Work item: If an entry below contains an image, drop the image and retype the rest exactly.

Stored dataset items:
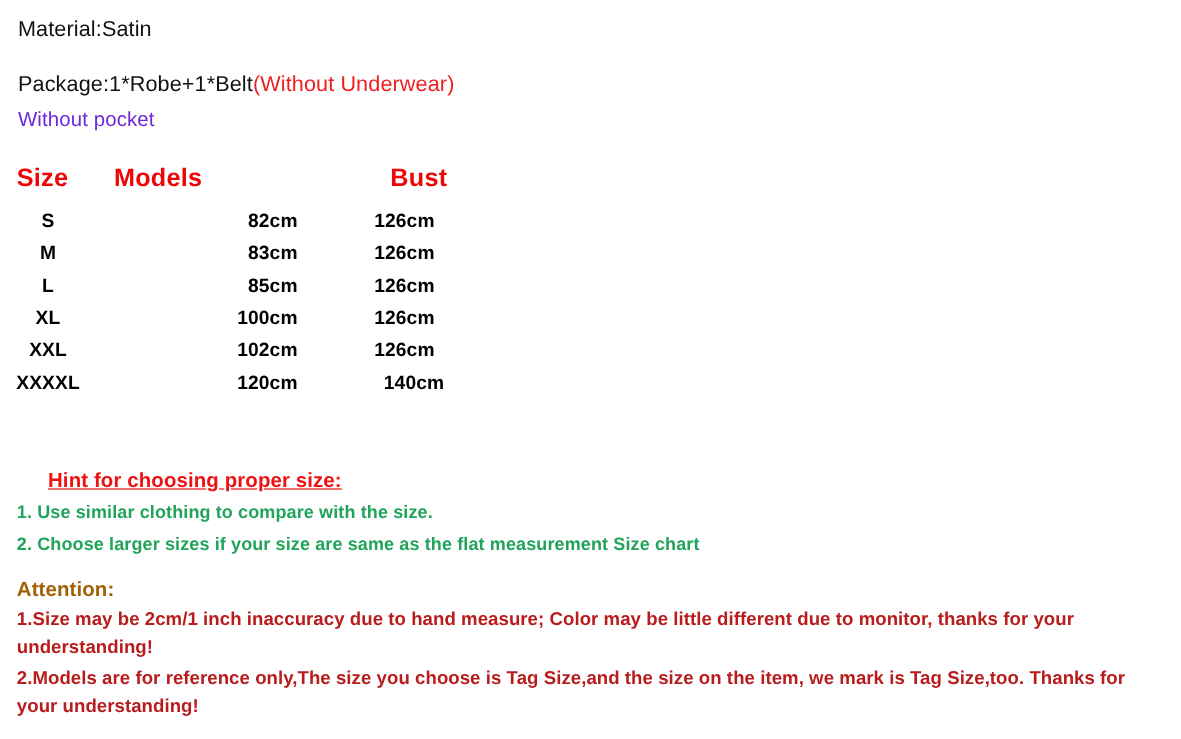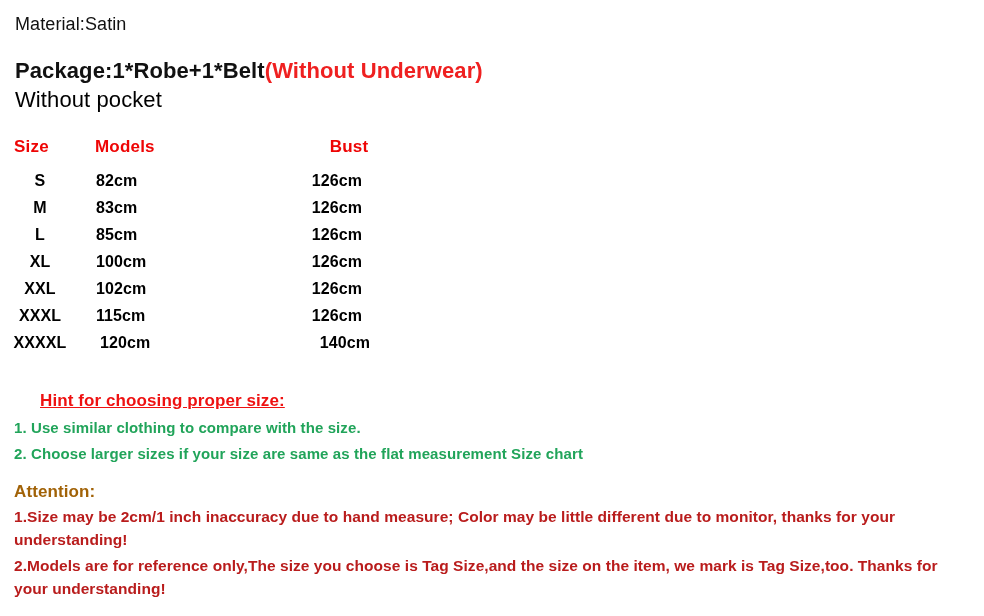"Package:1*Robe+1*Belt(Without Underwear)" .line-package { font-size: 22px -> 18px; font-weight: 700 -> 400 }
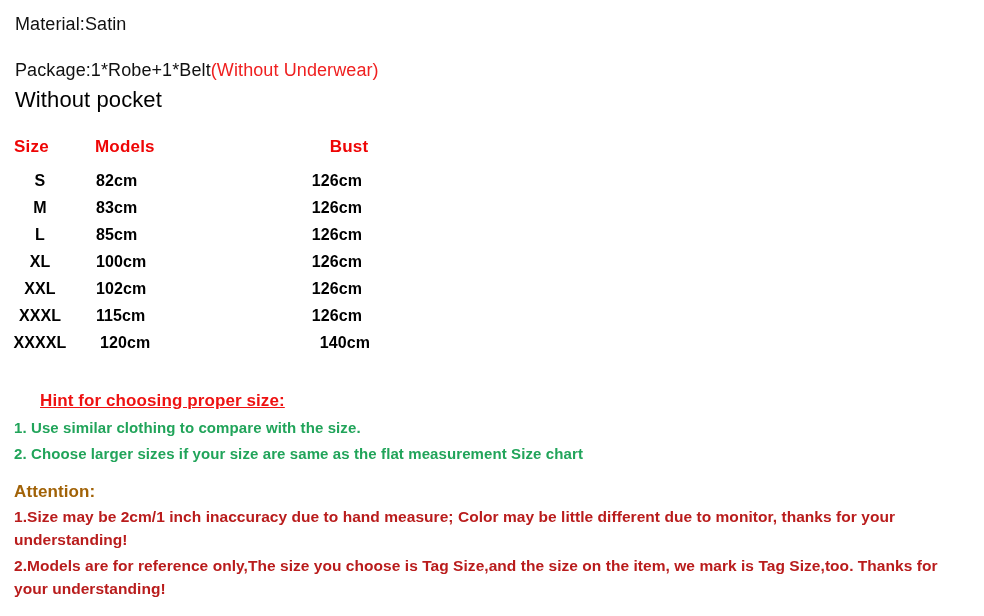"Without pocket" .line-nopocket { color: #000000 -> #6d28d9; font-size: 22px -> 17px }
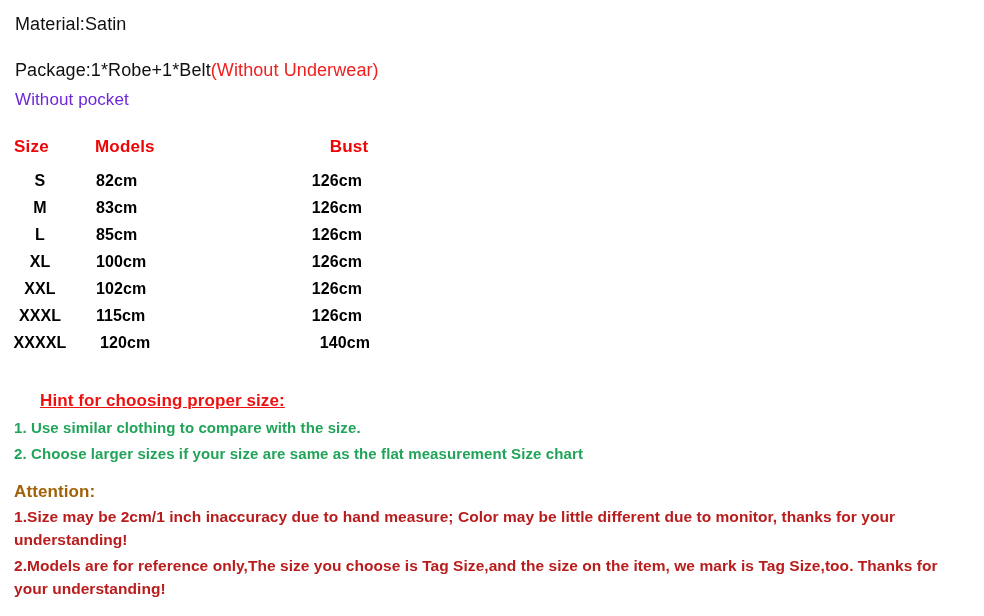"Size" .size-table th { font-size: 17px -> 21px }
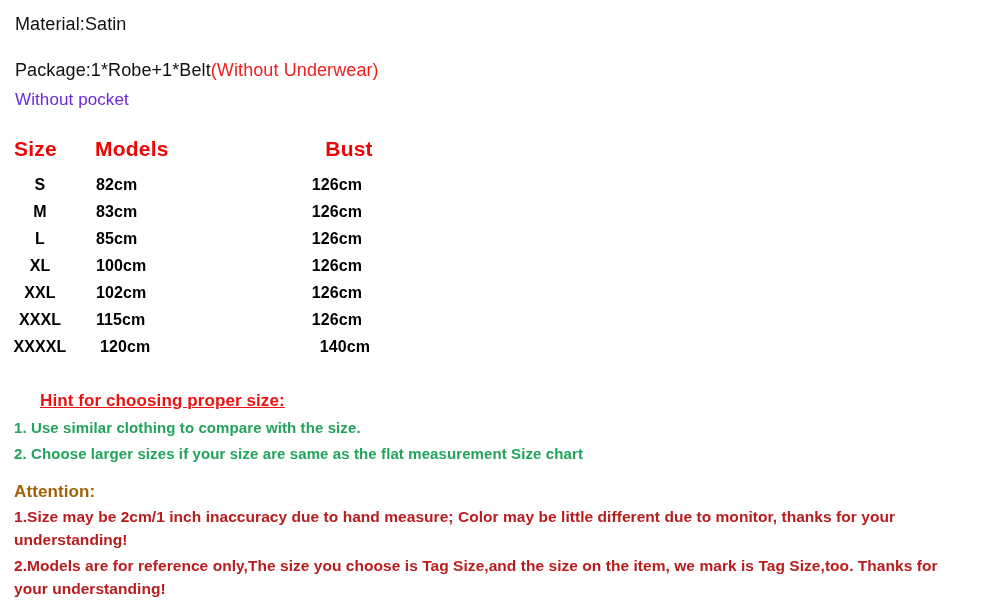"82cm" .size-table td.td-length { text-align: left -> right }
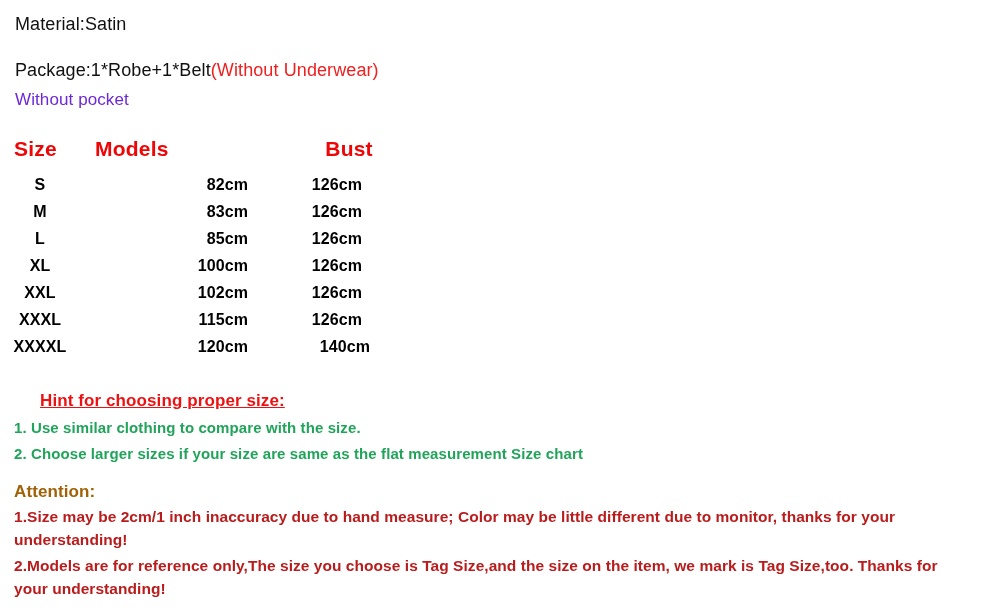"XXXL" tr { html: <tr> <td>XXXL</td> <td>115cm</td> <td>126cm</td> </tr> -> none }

Output for this task:
"Package:1*Robe+1*Belt(Without Underwear)" .line-package { font-size: 22px -> 18px; font-weight: 700 -> 400 }
"Without pocket" .line-nopocket { color: #000000 -> #6d28d9; font-size: 22px -> 17px }
"Size" .size-table th { font-size: 17px -> 21px }
"82cm" .size-table td.td-length { text-align: left -> right }
"XXXL" tr { html: <tr> <td>XXXL</td> <td>115cm</td> <td>126cm</td> </tr> -> none }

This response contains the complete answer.